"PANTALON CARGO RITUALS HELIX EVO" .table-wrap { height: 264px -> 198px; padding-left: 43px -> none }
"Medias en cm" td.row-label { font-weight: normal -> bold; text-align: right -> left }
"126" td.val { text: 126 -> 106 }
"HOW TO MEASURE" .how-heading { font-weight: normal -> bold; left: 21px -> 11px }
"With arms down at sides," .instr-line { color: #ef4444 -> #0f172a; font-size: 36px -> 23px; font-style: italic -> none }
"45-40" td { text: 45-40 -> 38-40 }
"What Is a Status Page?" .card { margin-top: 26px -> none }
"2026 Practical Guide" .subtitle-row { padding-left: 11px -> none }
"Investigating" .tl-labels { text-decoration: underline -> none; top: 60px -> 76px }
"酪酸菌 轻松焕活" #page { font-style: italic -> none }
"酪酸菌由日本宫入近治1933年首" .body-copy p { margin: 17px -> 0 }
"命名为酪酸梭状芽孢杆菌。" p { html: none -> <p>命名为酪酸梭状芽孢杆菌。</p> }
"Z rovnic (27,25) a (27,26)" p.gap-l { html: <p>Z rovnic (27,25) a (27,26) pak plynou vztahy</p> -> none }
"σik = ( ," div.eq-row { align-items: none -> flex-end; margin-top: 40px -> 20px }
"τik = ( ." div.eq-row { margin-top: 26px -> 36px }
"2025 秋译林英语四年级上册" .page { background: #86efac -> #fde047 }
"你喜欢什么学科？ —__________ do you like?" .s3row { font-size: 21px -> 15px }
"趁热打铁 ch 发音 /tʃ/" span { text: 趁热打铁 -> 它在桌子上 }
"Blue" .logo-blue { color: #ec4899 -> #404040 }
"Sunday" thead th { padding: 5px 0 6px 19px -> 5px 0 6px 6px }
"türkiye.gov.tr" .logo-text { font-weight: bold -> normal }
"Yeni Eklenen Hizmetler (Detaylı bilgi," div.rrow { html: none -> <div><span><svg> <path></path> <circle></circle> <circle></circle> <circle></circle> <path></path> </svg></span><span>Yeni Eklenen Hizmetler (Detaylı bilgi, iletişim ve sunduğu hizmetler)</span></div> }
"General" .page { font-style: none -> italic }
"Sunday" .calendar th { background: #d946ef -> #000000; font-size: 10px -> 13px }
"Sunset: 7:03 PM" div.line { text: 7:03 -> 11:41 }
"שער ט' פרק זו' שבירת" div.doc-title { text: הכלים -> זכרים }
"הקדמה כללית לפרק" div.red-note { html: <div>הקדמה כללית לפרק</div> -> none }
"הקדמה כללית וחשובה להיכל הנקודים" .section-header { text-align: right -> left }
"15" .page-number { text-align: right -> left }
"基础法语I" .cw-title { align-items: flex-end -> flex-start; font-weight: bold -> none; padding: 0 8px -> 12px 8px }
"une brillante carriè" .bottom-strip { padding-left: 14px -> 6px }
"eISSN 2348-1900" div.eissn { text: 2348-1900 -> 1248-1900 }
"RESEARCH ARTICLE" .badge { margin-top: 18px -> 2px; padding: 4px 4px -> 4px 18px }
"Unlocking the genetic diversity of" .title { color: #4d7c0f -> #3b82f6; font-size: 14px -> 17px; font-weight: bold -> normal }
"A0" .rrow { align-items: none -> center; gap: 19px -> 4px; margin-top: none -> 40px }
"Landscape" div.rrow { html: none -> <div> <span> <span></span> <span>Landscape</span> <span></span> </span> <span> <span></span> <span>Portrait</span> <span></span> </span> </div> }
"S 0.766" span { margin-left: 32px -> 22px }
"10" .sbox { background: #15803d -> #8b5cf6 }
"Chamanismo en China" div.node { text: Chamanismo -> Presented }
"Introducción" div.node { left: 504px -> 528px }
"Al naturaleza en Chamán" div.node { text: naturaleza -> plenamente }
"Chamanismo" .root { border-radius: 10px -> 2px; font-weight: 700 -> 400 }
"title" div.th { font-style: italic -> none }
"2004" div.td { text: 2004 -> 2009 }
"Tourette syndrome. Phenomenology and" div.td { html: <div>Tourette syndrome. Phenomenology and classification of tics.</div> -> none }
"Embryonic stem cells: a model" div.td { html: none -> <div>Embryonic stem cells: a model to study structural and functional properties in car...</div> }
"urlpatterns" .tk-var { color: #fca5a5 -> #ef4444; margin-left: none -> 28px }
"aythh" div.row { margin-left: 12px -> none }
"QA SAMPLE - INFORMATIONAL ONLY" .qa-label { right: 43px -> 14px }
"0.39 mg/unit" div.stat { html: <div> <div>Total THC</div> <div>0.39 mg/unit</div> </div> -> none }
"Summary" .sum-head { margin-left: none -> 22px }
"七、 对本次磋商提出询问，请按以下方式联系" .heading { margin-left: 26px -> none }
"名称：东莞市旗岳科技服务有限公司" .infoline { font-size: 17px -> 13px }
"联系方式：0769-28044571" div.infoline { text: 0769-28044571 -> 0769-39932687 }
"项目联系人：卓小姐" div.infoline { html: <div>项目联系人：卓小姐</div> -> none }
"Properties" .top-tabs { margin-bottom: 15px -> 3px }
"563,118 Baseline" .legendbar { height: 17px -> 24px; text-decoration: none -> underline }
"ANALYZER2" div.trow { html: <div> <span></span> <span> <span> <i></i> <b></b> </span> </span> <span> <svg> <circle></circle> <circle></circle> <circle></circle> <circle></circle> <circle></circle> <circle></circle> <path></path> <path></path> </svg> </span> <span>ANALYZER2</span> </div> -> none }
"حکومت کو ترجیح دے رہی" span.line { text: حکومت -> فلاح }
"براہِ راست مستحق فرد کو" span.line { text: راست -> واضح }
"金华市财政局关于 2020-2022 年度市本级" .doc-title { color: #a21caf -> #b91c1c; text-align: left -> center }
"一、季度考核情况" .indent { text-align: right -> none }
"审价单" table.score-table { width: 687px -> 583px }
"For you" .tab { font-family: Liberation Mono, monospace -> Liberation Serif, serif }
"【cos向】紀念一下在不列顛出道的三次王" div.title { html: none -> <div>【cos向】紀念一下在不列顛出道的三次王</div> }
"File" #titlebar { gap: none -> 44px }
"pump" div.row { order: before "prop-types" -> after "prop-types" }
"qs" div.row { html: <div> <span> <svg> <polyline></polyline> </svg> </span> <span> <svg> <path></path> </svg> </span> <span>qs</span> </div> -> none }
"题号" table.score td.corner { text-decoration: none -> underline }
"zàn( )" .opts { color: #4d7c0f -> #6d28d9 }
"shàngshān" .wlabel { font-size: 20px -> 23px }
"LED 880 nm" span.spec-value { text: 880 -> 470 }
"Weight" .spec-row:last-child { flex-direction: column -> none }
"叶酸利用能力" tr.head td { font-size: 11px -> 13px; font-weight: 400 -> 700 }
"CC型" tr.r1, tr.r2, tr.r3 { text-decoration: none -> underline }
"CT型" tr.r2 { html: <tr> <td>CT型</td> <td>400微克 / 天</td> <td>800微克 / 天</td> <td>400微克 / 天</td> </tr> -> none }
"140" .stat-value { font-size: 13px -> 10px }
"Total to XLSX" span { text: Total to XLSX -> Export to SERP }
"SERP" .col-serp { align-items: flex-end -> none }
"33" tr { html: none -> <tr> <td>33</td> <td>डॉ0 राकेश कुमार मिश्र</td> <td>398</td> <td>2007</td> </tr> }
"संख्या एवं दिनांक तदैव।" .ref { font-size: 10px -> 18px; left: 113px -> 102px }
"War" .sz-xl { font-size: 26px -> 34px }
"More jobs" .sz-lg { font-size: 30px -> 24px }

- What is required: From the preceding material, extract every line exactly.

- Output:
"PANTALON CARGO RITUALS HELIX EVO" .table-wrap { height: 264px -> 198px; padding-left: 43px -> none }
"Medias en cm" td.row-label { font-weight: normal -> bold; text-align: right -> left }
"126" td.val { text: 126 -> 106 }
"HOW TO MEASURE" .how-heading { font-weight: normal -> bold; left: 21px -> 11px }
"With arms down at sides," .instr-line { color: #ef4444 -> #0f172a; font-size: 36px -> 23px; font-style: italic -> none }
"45-40" td { text: 45-40 -> 38-40 }
"What Is a Status Page?" .card { margin-top: 26px -> none }
"2026 Practical Guide" .subtitle-row { padding-left: 11px -> none }
"Investigating" .tl-labels { text-decoration: underline -> none; top: 60px -> 76px }
"酪酸菌 轻松焕活" #page { font-style: italic -> none }
"酪酸菌由日本宫入近治1933年首" .body-copy p { margin: 17px -> 0 }
"命名为酪酸梭状芽孢杆菌。" p { html: none -> <p>命名为酪酸梭状芽孢杆菌。</p> }
"Z rovnic (27,25) a (27,26)" p.gap-l { html: <p>Z rovnic (27,25) a (27,26) pak plynou vztahy</p> -> none }
"σik = ( ," div.eq-row { align-items: none -> flex-end; margin-top: 40px -> 20px }
"τik = ( ." div.eq-row { margin-top: 26px -> 36px }
"2025 秋译林英语四年级上册" .page { background: #86efac -> #fde047 }
"你喜欢什么学科？ —__________ do you like?" .s3row { font-size: 21px -> 15px }
"趁热打铁 ch 发音 /tʃ/" span { text: 趁热打铁 -> 它在桌子上 }
"Blue" .logo-blue { color: #ec4899 -> #404040 }
"Sunday" thead th { padding: 5px 0 6px 19px -> 5px 0 6px 6px }
"türkiye.gov.tr" .logo-text { font-weight: bold -> normal }
"Yeni Eklenen Hizmetler (Detaylı bilgi," div.rrow { html: none -> <div><span><svg> <path></path> <circle></circle> <circle></circle> <circle></circle> <path></path> </svg></span><span>Yeni Eklenen Hizmetler (Detaylı bilgi, iletişim ve sunduğu hizmetler)</span></div> }
"General" .page { font-style: none -> italic }
"Sunday" .calendar th { background: #d946ef -> #000000; font-size: 10px -> 13px }
"Sunset: 7:03 PM" div.line { text: 7:03 -> 11:41 }
"שער ט' פרק זו' שבירת" div.doc-title { text: הכלים -> זכרים }
"הקדמה כללית לפרק" div.red-note { html: <div>הקדמה כללית לפרק</div> -> none }
"הקדמה כללית וחשובה להיכל הנקודים" .section-header { text-align: right -> left }
"15" .page-number { text-align: right -> left }
"基础法语I" .cw-title { align-items: flex-end -> flex-start; font-weight: bold -> none; padding: 0 8px -> 12px 8px }
"une brillante carriè" .bottom-strip { padding-left: 14px -> 6px }
"eISSN 2348-1900" div.eissn { text: 2348-1900 -> 1248-1900 }
"RESEARCH ARTICLE" .badge { margin-top: 18px -> 2px; padding: 4px 4px -> 4px 18px }
"Unlocking the genetic diversity of" .title { color: #4d7c0f -> #3b82f6; font-size: 14px -> 17px; font-weight: bold -> normal }
"A0" .rrow { align-items: none -> center; gap: 19px -> 4px; margin-top: none -> 40px }
"Landscape" div.rrow { html: none -> <div> <span> <span></span> <span>Landscape</span> <span></span> </span> <span> <span></span> <span>Portrait</span> <span></span> </span> </div> }
"S 0.766" span { margin-left: 32px -> 22px }
"10" .sbox { background: #15803d -> #8b5cf6 }
"Chamanismo en China" div.node { text: Chamanismo -> Presented }
"Introducción" div.node { left: 504px -> 528px }
"Al naturaleza en Chamán" div.node { text: naturaleza -> plenamente }
"Chamanismo" .root { border-radius: 10px -> 2px; font-weight: 700 -> 400 }
"title" div.th { font-style: italic -> none }
"2004" div.td { text: 2004 -> 2009 }
"Tourette syndrome. Phenomenology and" div.td { html: <div>Tourette syndrome. Phenomenology and classification of tics.</div> -> none }
"Embryonic stem cells: a model" div.td { html: none -> <div>Embryonic stem cells: a model to study structural and functional properties in car...</div> }
"urlpatterns" .tk-var { color: #fca5a5 -> #ef4444; margin-left: none -> 28px }
"aythh" div.row { margin-left: 12px -> none }
"QA SAMPLE - INFORMATIONAL ONLY" .qa-label { right: 43px -> 14px }
"0.39 mg/unit" div.stat { html: <div> <div>Total THC</div> <div>0.39 mg/unit</div> </div> -> none }
"Summary" .sum-head { margin-left: none -> 22px }
"七、 对本次磋商提出询问，请按以下方式联系" .heading { margin-left: 26px -> none }
"名称：东莞市旗岳科技服务有限公司" .infoline { font-size: 17px -> 13px }
"联系方式：0769-28044571" div.infoline { text: 0769-28044571 -> 0769-39932687 }
"项目联系人：卓小姐" div.infoline { html: <div>项目联系人：卓小姐</div> -> none }
"Properties" .top-tabs { margin-bottom: 15px -> 3px }
"563,118 Baseline" .legendbar { height: 17px -> 24px; text-decoration: none -> underline }
"ANALYZER2" div.trow { html: <div> <span></span> <span> <span> <i></i> <b></b> </span> </span> <span> <svg> <circle></circle> <circle></circle> <circle></circle> <circle></circle> <circle></circle> <circle></circle> <path></path> <path></path> </svg> </span> <span>ANALYZER2</span> </div> -> none }
"حکومت کو ترجیح دے رہی" span.line { text: حکومت -> فلاح }
"براہِ راست مستحق فرد کو" span.line { text: راست -> واضح }
"金华市财政局关于 2020-2022 年度市本级" .doc-title { color: #a21caf -> #b91c1c; text-align: left -> center }
"一、季度考核情况" .indent { text-align: right -> none }
"审价单" table.score-table { width: 687px -> 583px }
"For you" .tab { font-family: Liberation Mono, monospace -> Liberation Serif, serif }
"【cos向】紀念一下在不列顛出道的三次王" div.title { html: none -> <div>【cos向】紀念一下在不列顛出道的三次王</div> }
"File" #titlebar { gap: none -> 44px }
"pump" div.row { order: before "prop-types" -> after "prop-types" }
"qs" div.row { html: <div> <span> <svg> <polyline></polyline> </svg> </span> <span> <svg> <path></path> </svg> </span> <span>qs</span> </div> -> none }
"题号" table.score td.corner { text-decoration: none -> underline }
"zàn( )" .opts { color: #4d7c0f -> #6d28d9 }
"shàngshān" .wlabel { font-size: 20px -> 23px }
"LED 880 nm" span.spec-value { text: 880 -> 470 }
"Weight" .spec-row:last-child { flex-direction: column -> none }
"叶酸利用能力" tr.head td { font-size: 11px -> 13px; font-weight: 400 -> 700 }
"CC型" tr.r1, tr.r2, tr.r3 { text-decoration: none -> underline }
"CT型" tr.r2 { html: <tr> <td>CT型</td> <td>400微克 / 天</td> <td>800微克 / 天</td> <td>400微克 / 天</td> </tr> -> none }
"140" .stat-value { font-size: 13px -> 10px }
"Total to XLSX" span { text: Total to XLSX -> Export to SERP }
"SERP" .col-serp { align-items: flex-end -> none }
"33" tr { html: none -> <tr> <td>33</td> <td>डॉ0 राकेश कुमार मिश्र</td> <td>398</td> <td>2007</td> </tr> }
"संख्या एवं दिनांक तदैव।" .ref { font-size: 10px -> 18px; left: 113px -> 102px }
"War" .sz-xl { font-size: 26px -> 34px }
"More jobs" .sz-lg { font-size: 30px -> 24px }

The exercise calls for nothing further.